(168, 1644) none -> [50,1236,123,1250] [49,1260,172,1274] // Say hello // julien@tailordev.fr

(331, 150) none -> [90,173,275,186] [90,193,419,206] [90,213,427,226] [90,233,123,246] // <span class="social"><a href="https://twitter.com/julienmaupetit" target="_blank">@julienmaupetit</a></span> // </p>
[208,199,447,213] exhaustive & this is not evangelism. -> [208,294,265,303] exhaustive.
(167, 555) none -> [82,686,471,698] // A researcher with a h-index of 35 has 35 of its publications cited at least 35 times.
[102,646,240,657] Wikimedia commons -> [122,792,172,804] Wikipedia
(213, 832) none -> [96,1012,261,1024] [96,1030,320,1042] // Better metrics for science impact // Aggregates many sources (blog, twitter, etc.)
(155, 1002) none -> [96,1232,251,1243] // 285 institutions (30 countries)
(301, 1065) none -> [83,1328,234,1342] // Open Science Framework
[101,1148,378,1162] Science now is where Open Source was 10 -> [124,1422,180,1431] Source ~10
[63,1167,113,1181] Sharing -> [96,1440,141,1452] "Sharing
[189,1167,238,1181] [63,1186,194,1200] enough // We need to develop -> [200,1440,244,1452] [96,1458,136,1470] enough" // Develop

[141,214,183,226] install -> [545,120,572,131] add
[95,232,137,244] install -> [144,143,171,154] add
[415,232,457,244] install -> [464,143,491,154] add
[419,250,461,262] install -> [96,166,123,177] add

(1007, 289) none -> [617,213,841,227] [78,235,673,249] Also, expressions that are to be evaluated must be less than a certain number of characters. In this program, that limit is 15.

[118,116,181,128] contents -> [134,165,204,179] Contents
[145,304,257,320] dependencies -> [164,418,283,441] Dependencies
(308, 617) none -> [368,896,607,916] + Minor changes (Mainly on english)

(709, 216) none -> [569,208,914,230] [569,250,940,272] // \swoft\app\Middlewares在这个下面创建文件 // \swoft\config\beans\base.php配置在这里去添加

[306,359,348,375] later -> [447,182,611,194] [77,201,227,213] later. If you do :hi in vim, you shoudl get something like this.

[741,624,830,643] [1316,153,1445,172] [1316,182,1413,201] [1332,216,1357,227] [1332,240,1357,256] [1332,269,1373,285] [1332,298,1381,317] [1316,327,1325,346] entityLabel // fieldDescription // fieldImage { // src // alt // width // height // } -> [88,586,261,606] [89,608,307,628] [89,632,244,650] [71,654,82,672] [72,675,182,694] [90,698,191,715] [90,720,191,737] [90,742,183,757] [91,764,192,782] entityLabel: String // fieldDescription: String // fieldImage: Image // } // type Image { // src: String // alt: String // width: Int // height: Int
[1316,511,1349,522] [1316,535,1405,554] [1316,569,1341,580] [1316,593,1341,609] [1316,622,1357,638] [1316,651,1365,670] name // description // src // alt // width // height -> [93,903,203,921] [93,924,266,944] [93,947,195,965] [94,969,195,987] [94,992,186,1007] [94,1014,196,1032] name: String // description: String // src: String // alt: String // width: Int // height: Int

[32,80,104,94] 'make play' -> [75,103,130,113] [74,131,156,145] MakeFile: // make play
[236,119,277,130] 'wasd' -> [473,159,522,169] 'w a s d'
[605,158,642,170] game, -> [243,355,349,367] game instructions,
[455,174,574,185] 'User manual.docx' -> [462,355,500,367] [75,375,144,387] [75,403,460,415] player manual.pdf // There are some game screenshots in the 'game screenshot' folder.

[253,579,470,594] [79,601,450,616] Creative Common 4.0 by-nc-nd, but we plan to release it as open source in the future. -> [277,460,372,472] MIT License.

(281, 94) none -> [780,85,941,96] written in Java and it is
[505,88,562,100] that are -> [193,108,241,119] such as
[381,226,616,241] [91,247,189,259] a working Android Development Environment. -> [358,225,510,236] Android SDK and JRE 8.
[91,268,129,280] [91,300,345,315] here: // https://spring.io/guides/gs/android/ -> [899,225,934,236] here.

- _Work instruction_:
Make an exact copy of every line in the data.

- _Solution for this task_:
(168, 1644) none -> [50,1236,123,1250] [49,1260,172,1274] // Say hello // julien@tailordev.fr

(331, 150) none -> [90,173,275,186] [90,193,419,206] [90,213,427,226] [90,233,123,246] // <span class="social"><a href="https://twitter.com/julienmaupetit" target="_blank">@julienmaupetit</a></span> // </p>
[208,199,447,213] exhaustive & this is not evangelism. -> [208,294,265,303] exhaustive.
(167, 555) none -> [82,686,471,698] // A researcher with a h-index of 35 has 35 of its publications cited at least 35 times.
[102,646,240,657] Wikimedia commons -> [122,792,172,804] Wikipedia
(213, 832) none -> [96,1012,261,1024] [96,1030,320,1042] // Better metrics for science impact // Aggregates many sources (blog, twitter, etc.)
(155, 1002) none -> [96,1232,251,1243] // 285 institutions (30 countries)
(301, 1065) none -> [83,1328,234,1342] // Open Science Framework
[101,1148,378,1162] Science now is where Open Source was 10 -> [124,1422,180,1431] Source ~10
[63,1167,113,1181] Sharing -> [96,1440,141,1452] "Sharing
[189,1167,238,1181] [63,1186,194,1200] enough // We need to develop -> [200,1440,244,1452] [96,1458,136,1470] enough" // Develop

[141,214,183,226] install -> [545,120,572,131] add
[95,232,137,244] install -> [144,143,171,154] add
[415,232,457,244] install -> [464,143,491,154] add
[419,250,461,262] install -> [96,166,123,177] add

(1007, 289) none -> [617,213,841,227] [78,235,673,249] Also, expressions that are to be evaluated must be less than a certain number of characters. In this program, that limit is 15.

[118,116,181,128] contents -> [134,165,204,179] Contents
[145,304,257,320] dependencies -> [164,418,283,441] Dependencies
(308, 617) none -> [368,896,607,916] + Minor changes (Mainly on english)

(709, 216) none -> [569,208,914,230] [569,250,940,272] // \swoft\app\Middlewares在这个下面创建文件 // \swoft\config\beans\base.php配置在这里去添加

[306,359,348,375] later -> [447,182,611,194] [77,201,227,213] later. If you do :hi in vim, you shoudl get something like this.

[741,624,830,643] [1316,153,1445,172] [1316,182,1413,201] [1332,216,1357,227] [1332,240,1357,256] [1332,269,1373,285] [1332,298,1381,317] [1316,327,1325,346] entityLabel // fieldDescription // fieldImage { // src // alt // width // height // } -> [88,586,261,606] [89,608,307,628] [89,632,244,650] [71,654,82,672] [72,675,182,694] [90,698,191,715] [90,720,191,737] [90,742,183,757] [91,764,192,782] entityLabel: String // fieldDescription: String // fieldImage: Image // } // type Image { // src: String // alt: String // width: Int // height: Int
[1316,511,1349,522] [1316,535,1405,554] [1316,569,1341,580] [1316,593,1341,609] [1316,622,1357,638] [1316,651,1365,670] name // description // src // alt // width // height -> [93,903,203,921] [93,924,266,944] [93,947,195,965] [94,969,195,987] [94,992,186,1007] [94,1014,196,1032] name: String // description: String // src: String // alt: String // width: Int // height: Int

[32,80,104,94] 'make play' -> [75,103,130,113] [74,131,156,145] MakeFile: // make play
[236,119,277,130] 'wasd' -> [473,159,522,169] 'w a s d'
[605,158,642,170] game, -> [243,355,349,367] game instructions,
[455,174,574,185] 'User manual.docx' -> [462,355,500,367] [75,375,144,387] [75,403,460,415] player manual.pdf // There are some game screenshots in the 'game screenshot' folder.

[253,579,470,594] [79,601,450,616] Creative Common 4.0 by-nc-nd, but we plan to release it as open source in the future. -> [277,460,372,472] MIT License.

(281, 94) none -> [780,85,941,96] written in Java and it is
[505,88,562,100] that are -> [193,108,241,119] such as
[381,226,616,241] [91,247,189,259] a working Android Development Environment. -> [358,225,510,236] Android SDK and JRE 8.
[91,268,129,280] [91,300,345,315] here: // https://spring.io/guides/gs/android/ -> [899,225,934,236] here.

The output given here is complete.